Faster Asin() Was Hiding in Plain Sight
A ray tracing enthusiast's quest for a faster asin() function leads through custom Taylor series and Padé approximants, only to discover a decades-old, superior solution via an LLM prompt. This tale of hidden optimization, found lurking in obscure documentation, underscores the importance of thorough research and the surprising utility of AI in unearthing legacy knowledge. It's a prime example of performance gains "hiding in plain sight," a recurring theme beloved by the HN crowd.
The Lowdown
The author, a ray tracing enthusiast, embarked on a mission to optimize the asin() function, a frequently called trigonometric operation in their PSRayTracing project. Their journey began with developing custom Taylor series and Padé approximants, which, while offering modest speedups and improved accuracy over simple approximations, ultimately required complex workarounds for edge cases.
- Initial efforts involved hand-rolling Taylor series approximations, yielding a ~5% speedup but requiring fallback to
std::asin()for values outside a narrow range. - Padé approximants improved accuracy but didn't significantly boost performance over the Taylor series, even with half-angle transformations for edge correction.
- The breakthrough came unexpectedly: an LLM, asked for a fast
asin()approximation, pointed to a solution from Nvidia's Cg Toolkit, based on a 1960s mathematical formula. - This Cg approximation proved highly accurate and delivered substantial speedups, particularly on Intel CPUs (up to ~1.9x faster), though less so on Apple M4 systems.
- The author reflects on the irony of an AI unearthing a well-established, optimized solution that had been overlooked despite extensive personal effort and public discussion of their project.
The story serves as a valuable lesson on the critical need for comprehensive research into existing solutions before committing to custom development, highlighting how even optimal answers can lie dormant in old, specialized documentation.
The Gossip
Platform Performance Paradox
Commenters noted the significant performance disparity of the `asin_cg` approximation between Intel (up to 1.9x faster) and Apple M4 (barely 1.02x faster). This led to speculation that Apple's `libm` implementation likely already employs sophisticated polynomial approximations, similar to the discovered one, tuned for its hardware. The discussion also highlighted how such approximations have been standard in shader math and game development for decades, implying a knowledge silo between different programming domains.

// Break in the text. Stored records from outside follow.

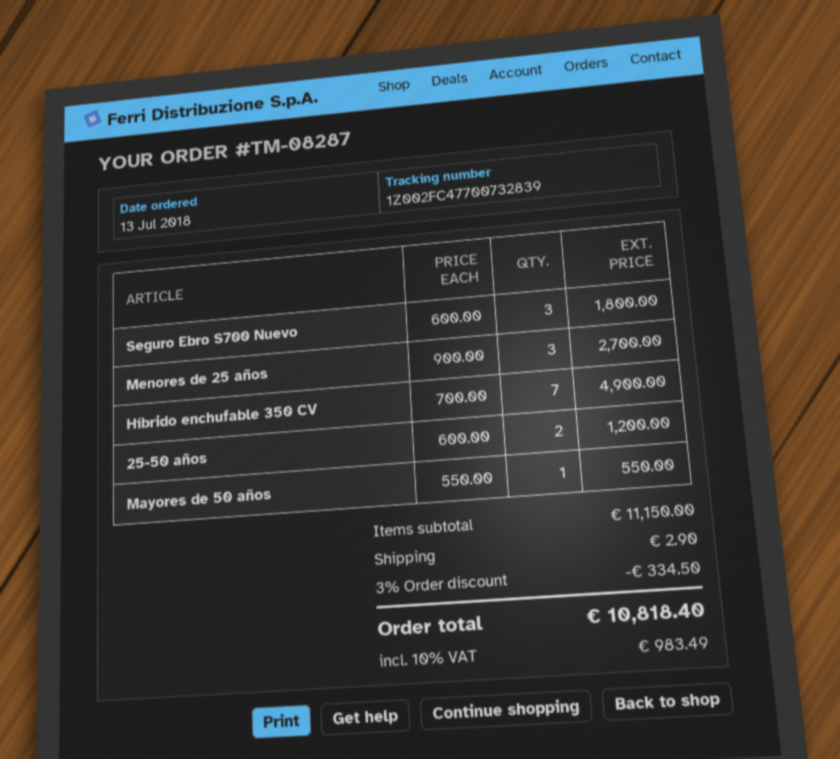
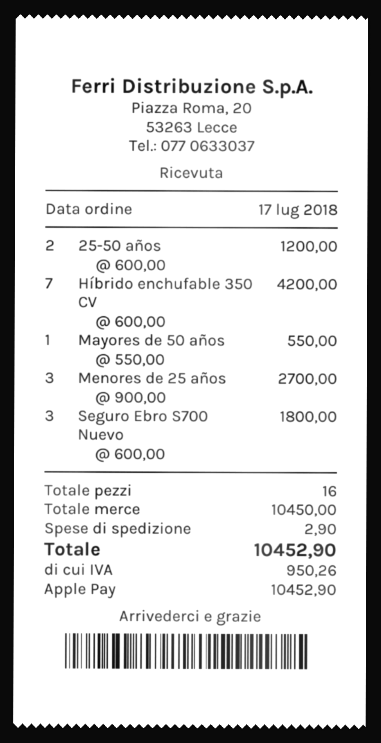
order date: 2018-07-13 -> 2018-07-17
Híbrido enchufable 350 CV: 7 x 700.00 = 4900.00 -> 7 x 600.00 = 4200.00
subtotal: 11150.00 -> 10450.00
discount: 3% = 334.50 -> none
tax: 983.49 -> 950.26
total: 10818.40 -> 10452.90

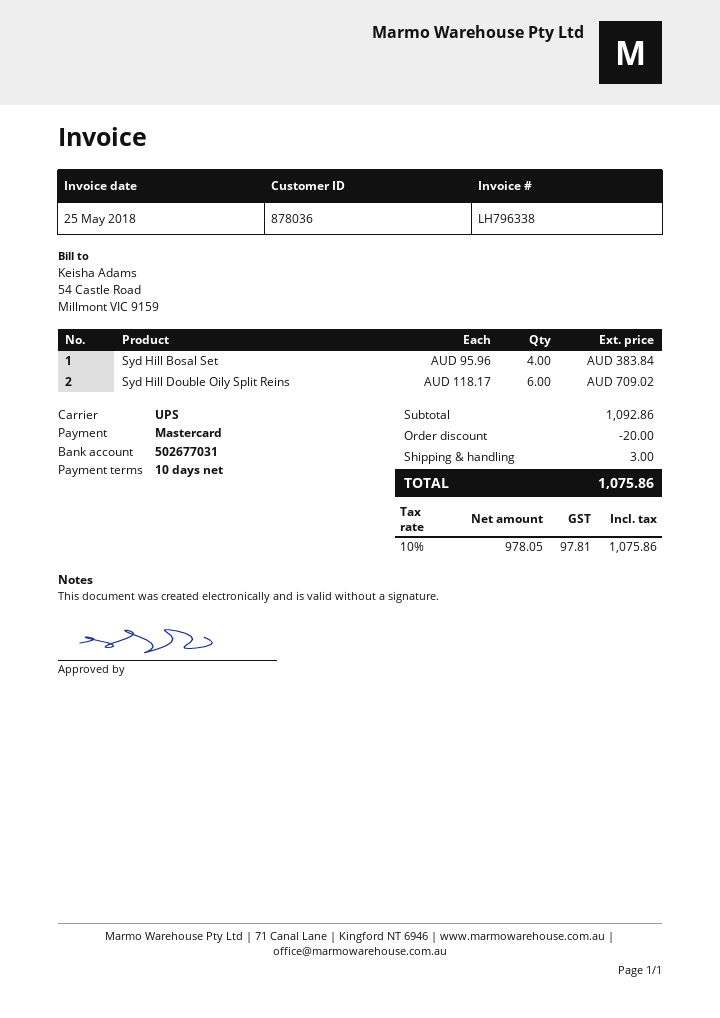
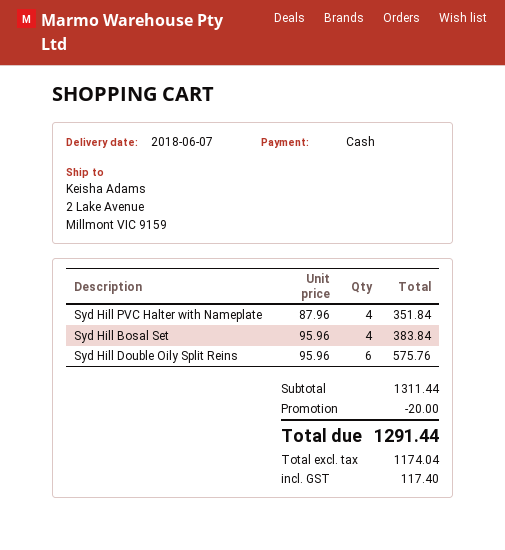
payment method: Mastercard -> cash
Syd Hill Double Oily Split Reins: 6 x 118.17 = 709.02 -> 6 x 95.96 = 575.76
Syd Hill PVC Halter with Nameplate: none -> 4 x 87.96 = 351.84
subtotal: 1092.86 -> 1311.44
shipping: 3.00 -> none
net: 978.05 -> 1174.04
tax: 97.81 -> 117.40
total: 1075.86 -> 1291.44

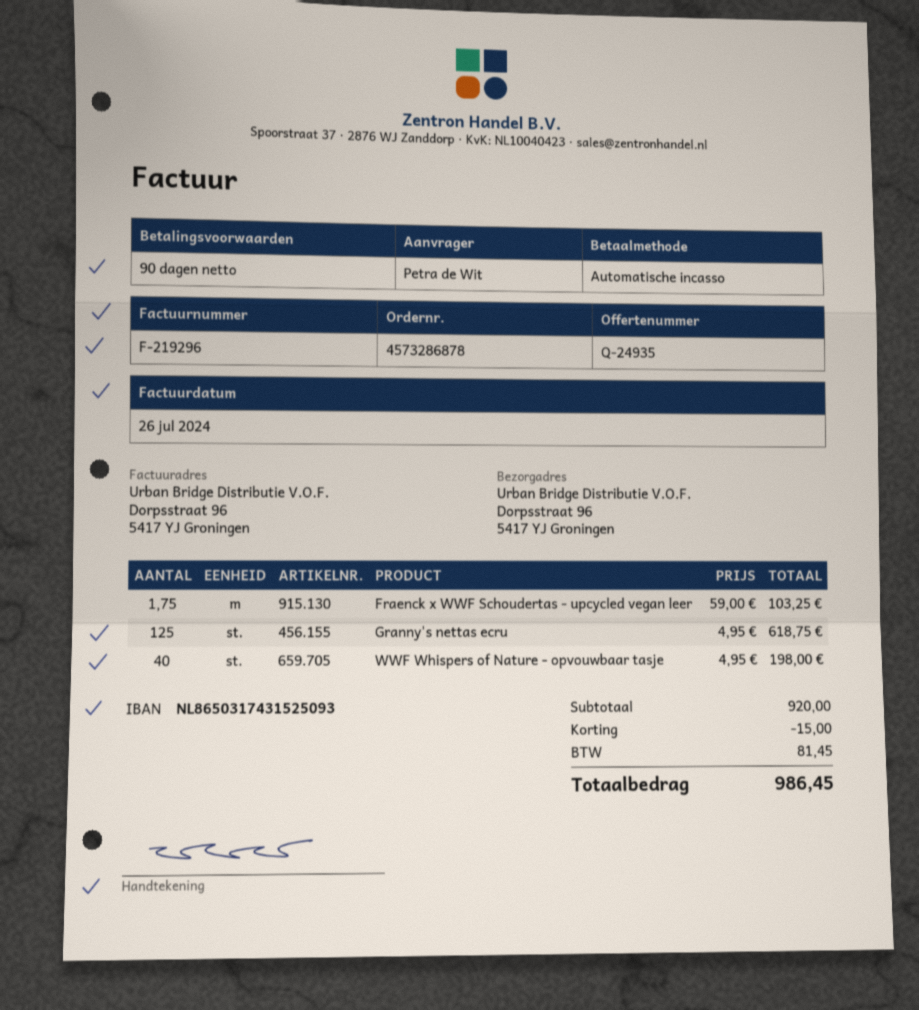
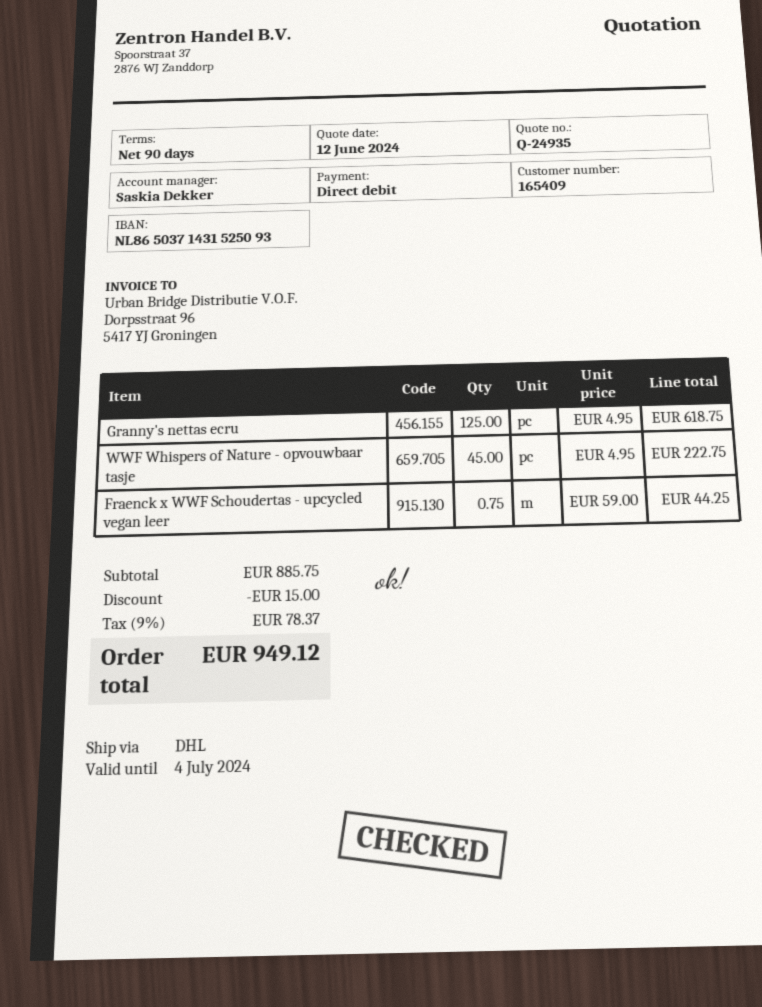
bank account: NL8650317431525093 -> NL8650371431525093
Fraenck x WWF Schoudertas - upcycled vegan leer: 1.75 x 59.00 = 103.25 -> 0.75 x 59.00 = 44.25
WWF Whispers of Nature - opvouwbaar tasje: 40 x 4.95 = 198.00 -> 45 x 4.95 = 222.75
subtotal: 920.00 -> 885.75
tax: 81.45 -> 78.37
total: 986.45 -> 949.12

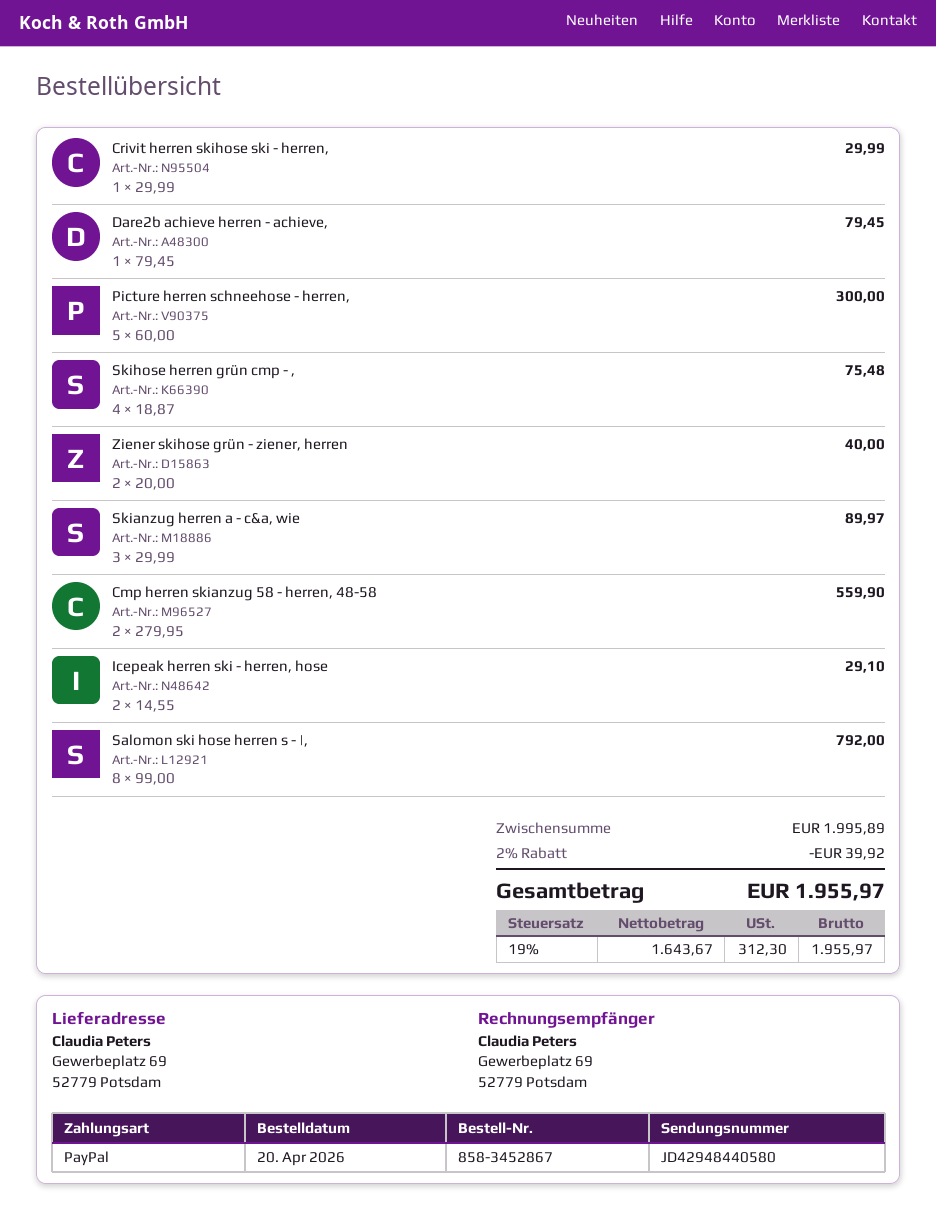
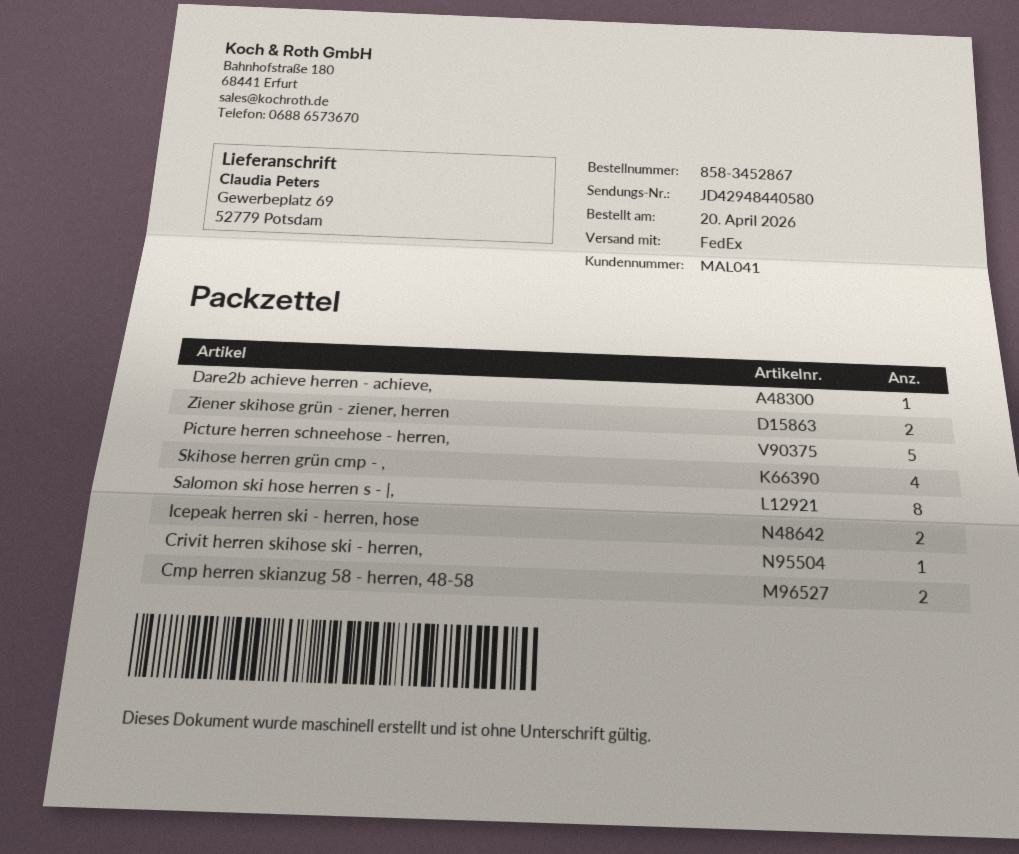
Skianzug herren a - c&a, wie: 3 -> none

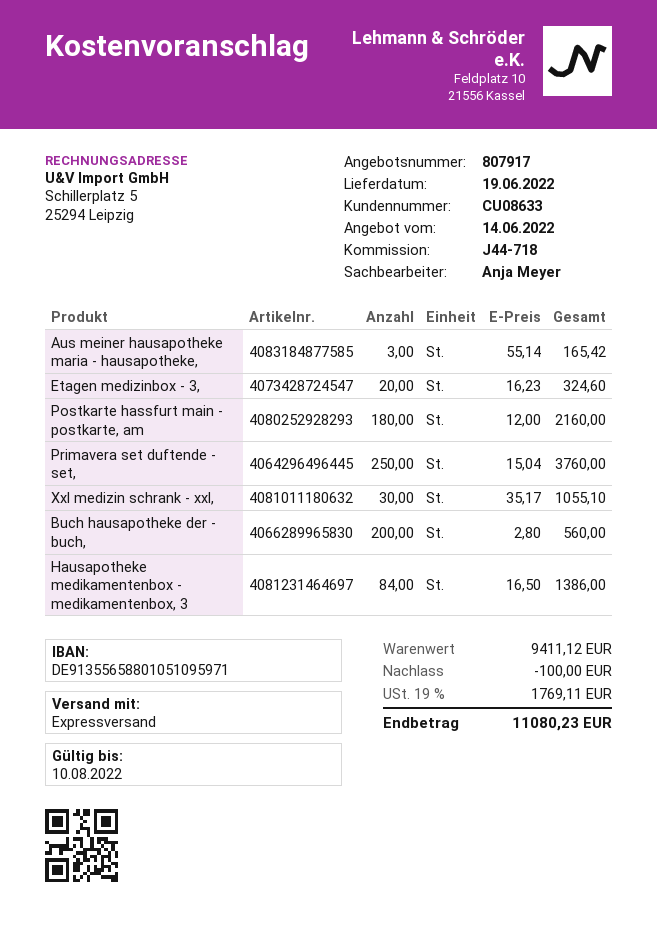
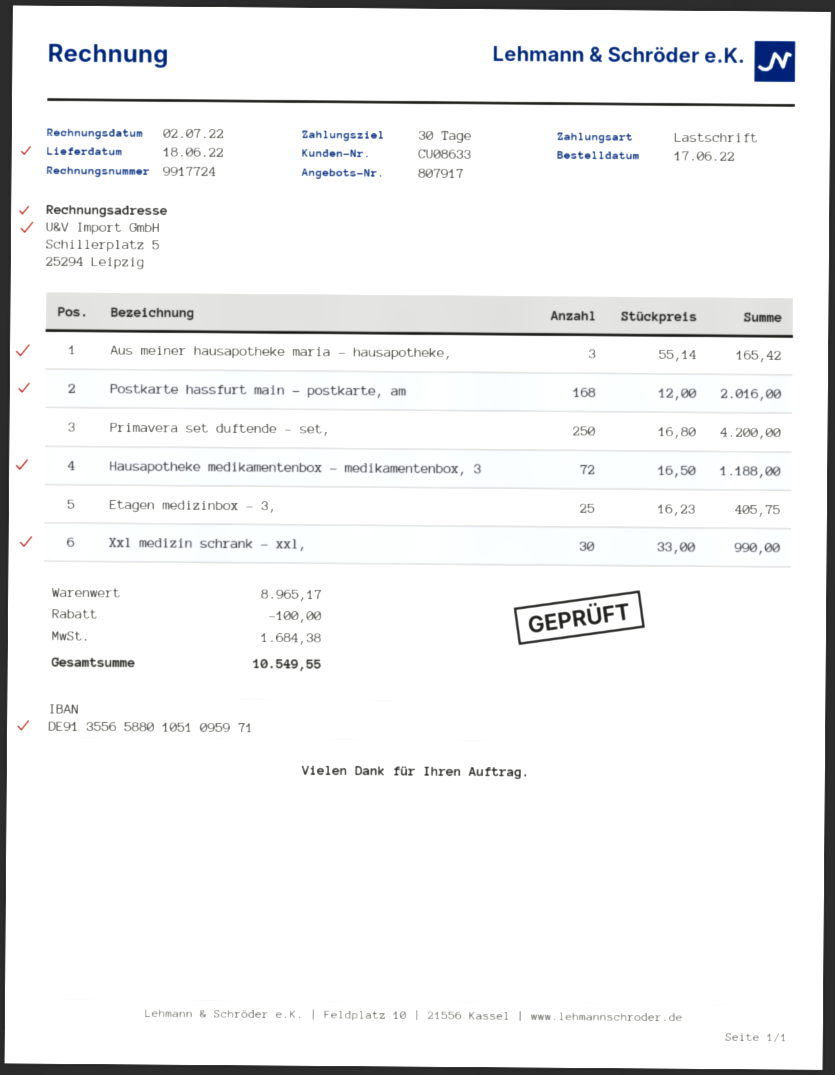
delivery date: 2022-06-19 -> 2022-06-18
Etagen medizinbox - 3,: 20 x 16.23 = 324.60 -> 25 x 16.23 = 405.75
Postkarte hassfurt main - postkarte, am: 180 x 12.00 = 2160.00 -> 168 x 12.00 = 2016.00
Primavera set duftende - set,: 250 x 15.04 = 3760.00 -> 250 x 16.80 = 4200.00
Xxl medizin schrank - xxl,: 30 x 35.17 = 1055.10 -> 30 x 33.00 = 990.00
Buch hausapotheke der - buch,: 200 x 2.80 = 560.00 -> none
Hausapotheke medikamentenbox - medikamentenbox, 3: 84 x 16.50 = 1386.00 -> 72 x 16.50 = 1188.00
subtotal: 9411.12 -> 8965.17
tax: 1769.11 -> 1684.38
total: 11080.23 -> 10549.55

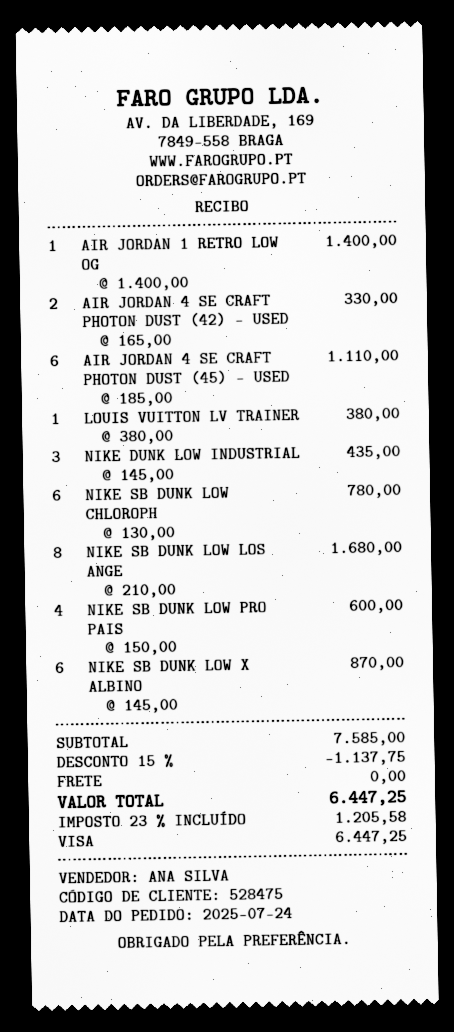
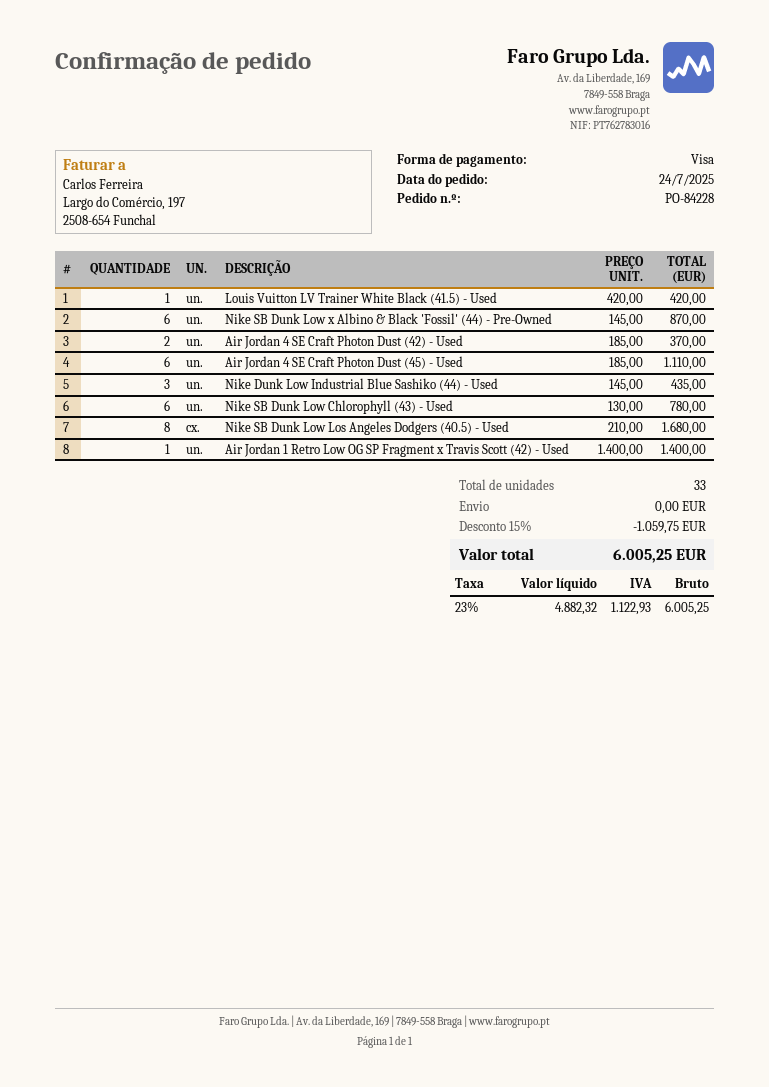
AIR JORDAN 4 SE CRAFT PHOTON DUST (42) - USED: 2 x 165.00 = 330.00 -> 2 x 185.00 = 370.00
LOUIS VUITTON LV TRAINER: 1 x 380.00 = 380.00 -> 1 x 420.00 = 420.00
NIKE SB DUNK LOW PRO PAIS: 4 x 150.00 = 600.00 -> none
discount: 15% = 1137.75 -> 15% = 1059.75
tax: 23% = 1205.58 -> 23% = 1122.93
total: 6447.25 -> 6005.25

Legacy Knowledge and Optimization Lore
Many comments resonated with the author's experience of 'hidden in plain sight' optimizations. Parallels were drawn to other famous examples, such as Quake III Arena's fast inverse square root, which also originated from obscure library code. This sparked a discussion on how valuable algorithms and mathematical tools, like the minimax approximation and Remez algorithm, can languish in specialized fields or old documentation, often rediscovered by new generations of programmers.
Approximation Alternatives and Trade-offs
The discussion branched into alternative methods for function approximation and their respective trade-offs. SIMD (Single Instruction, Multiple Data) was suggested as a potentially even faster, orthogonal improvement. The utility of Look-Up Tables (LUTs) was debated, with some arguing for their L1 cache benefits for certain precision requirements, while others cautioned against their memory access overhead potentially outweighing arithmetic computation for pure calculations.